NVIDIA has unveiled the RTX 4080, which will soon be launching in two configurations. As expected, the RTX 4080 series are some of the first graphics cards based on NVIDIA's Ada Lovelace architecture. Leveraging TSMC 4N nodes, NVIDIA will sell the pair as the RTX 4080 12 GB and RTX 4080 16 GB. However, there are more differences than their names suggest, with NVIDIA equipping the RTX 4080 12 GB with a less GPU than the RTX 4080 16 GB.

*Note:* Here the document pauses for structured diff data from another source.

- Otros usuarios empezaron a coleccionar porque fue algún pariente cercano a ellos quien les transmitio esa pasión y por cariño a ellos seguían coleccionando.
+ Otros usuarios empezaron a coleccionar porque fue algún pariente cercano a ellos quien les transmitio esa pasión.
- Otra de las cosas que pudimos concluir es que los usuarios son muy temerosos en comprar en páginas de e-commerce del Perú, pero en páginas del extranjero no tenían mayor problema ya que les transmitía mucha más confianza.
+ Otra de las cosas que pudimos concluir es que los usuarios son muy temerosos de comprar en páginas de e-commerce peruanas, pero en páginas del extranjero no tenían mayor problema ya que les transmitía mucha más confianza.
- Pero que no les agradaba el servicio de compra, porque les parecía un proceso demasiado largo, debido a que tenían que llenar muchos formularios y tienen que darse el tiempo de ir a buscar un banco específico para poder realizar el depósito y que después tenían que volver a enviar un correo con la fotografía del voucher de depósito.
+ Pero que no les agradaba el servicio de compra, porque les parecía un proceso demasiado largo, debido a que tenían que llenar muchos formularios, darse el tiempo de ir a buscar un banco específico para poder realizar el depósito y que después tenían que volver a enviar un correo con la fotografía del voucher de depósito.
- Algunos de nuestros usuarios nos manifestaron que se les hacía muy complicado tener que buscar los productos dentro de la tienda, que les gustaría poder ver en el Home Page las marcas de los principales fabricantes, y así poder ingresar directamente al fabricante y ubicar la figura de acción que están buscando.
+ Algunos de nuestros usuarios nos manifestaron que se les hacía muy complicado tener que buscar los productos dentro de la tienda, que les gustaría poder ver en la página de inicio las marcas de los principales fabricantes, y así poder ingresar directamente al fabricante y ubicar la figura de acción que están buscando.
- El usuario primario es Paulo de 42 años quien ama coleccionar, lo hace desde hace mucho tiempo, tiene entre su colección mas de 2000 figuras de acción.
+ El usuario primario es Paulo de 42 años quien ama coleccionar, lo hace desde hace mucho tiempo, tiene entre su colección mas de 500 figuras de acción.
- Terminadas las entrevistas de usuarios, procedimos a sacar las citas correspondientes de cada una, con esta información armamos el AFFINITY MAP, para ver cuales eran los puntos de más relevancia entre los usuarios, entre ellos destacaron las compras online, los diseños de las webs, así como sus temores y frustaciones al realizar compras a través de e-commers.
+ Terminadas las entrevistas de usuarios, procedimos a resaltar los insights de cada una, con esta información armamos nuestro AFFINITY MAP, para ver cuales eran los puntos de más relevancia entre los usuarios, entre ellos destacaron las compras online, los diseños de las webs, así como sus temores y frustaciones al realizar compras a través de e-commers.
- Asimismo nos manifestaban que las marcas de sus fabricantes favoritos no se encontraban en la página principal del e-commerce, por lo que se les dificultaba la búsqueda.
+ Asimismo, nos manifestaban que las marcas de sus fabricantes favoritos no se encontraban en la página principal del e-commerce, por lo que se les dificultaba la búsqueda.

Specifically, the RTX 4080 12 GB features 7,680 CUDA cores, putting it between the CUDA core volumes RTX 3070 Ti and RTX 3080. Additionally, the RTX 4080 12 GB utilises 16 GB of GDDR6X VRAM, which NVIDIA claims helps the card to outperform the RTX 3090 Ti, but only with DLSS 3 enabled. By contrast, the RTX 4080 16 GB has 9,728 CUDA cores, along with GDDR6X VRAM like the RTX 4080 12 GB. Purportedly, the RTX 4080 16 GB offers 2x the performance of the RTX 3080 Ti when using DLSS 3 and matches the RTX 3090 Ti while consuming less power.
So far, NVIDIA has confirmed that the RTX 4080 series will also feature third-generation RT cores, fourth-generation Tensor cores and an Ada Optical Flow Accelerator. Moreover, the RTX 40 series offers Shader Execution Reordering and Dual NVIDIA Encoders (NVENC). Reputedly, NVENC will cut export times by up to half while featuring AV1 support too.
Currently, NVIDIA is only committing to launching the RTX 4080 12 GB and RTX 4080 16 GB in November at US$899 and US$1,119 (MSRP). Following EVGA's public departure from NVIDIA, ASUS, Colorful, Gainward, Galaxy, GIGABYTE, Innovision 3D, MSI, Palit, PNY and Zotac will be on hand to deliver custom SKUs. Likewise, Acer, Alienware, ASUS, Dell, HP, Lenovo and MSI will soon release pre-built systems with the RTX 4080 series as well.